The indictment includes Dera Ogudo, the proprietor of United Palliative & Hospice Care (UPHC), alongside her employee Victoria Martinez and Evelyn Shaw, who works at a psychiatric hospital.
Prosecutors claim that Ogudo, in collusion with her family members and co-conspirators, managed several group homes that catered to elderly, disabled, and mentally ill Medicare beneficiaries in the Houston vicinity. According to court documents, these individuals were allegedly enrolled in hospice services by UPHC, despite not being terminally ill.
Over the course of seven years, the accused purportedly amassed approximately $87 million in illegitimate kickbacks, making Ogudo remarkably affluent. Authorities have seized multiple high-value properties linked to her, one of which is a multimillion-dollar estate located in a gated Richmond community, alongside an additional property and a vacant lot in the Cypress area.
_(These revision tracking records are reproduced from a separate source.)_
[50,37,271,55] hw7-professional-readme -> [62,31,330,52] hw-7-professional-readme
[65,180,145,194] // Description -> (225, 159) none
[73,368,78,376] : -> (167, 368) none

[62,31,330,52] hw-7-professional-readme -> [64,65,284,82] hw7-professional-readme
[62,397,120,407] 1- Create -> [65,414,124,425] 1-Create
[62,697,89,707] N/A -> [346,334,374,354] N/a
Attempts by ABC13 to locate Ogudo at her listed address proved inconclusive, as a man residing at the property claimed no knowledge of her whereabouts.
Documents from the indictment spotlight the alleged exploitation of vulnerable individuals living in group homes. Critics have described instances wherein Ogudo would distribute adult diapers and other care supplies to various senior facilities, subsequently billing the government for hospice services that were never provided.
Should the trio be found guilty on all 28 charges, they could each face substantial prison sentences adding up to decades behind bars.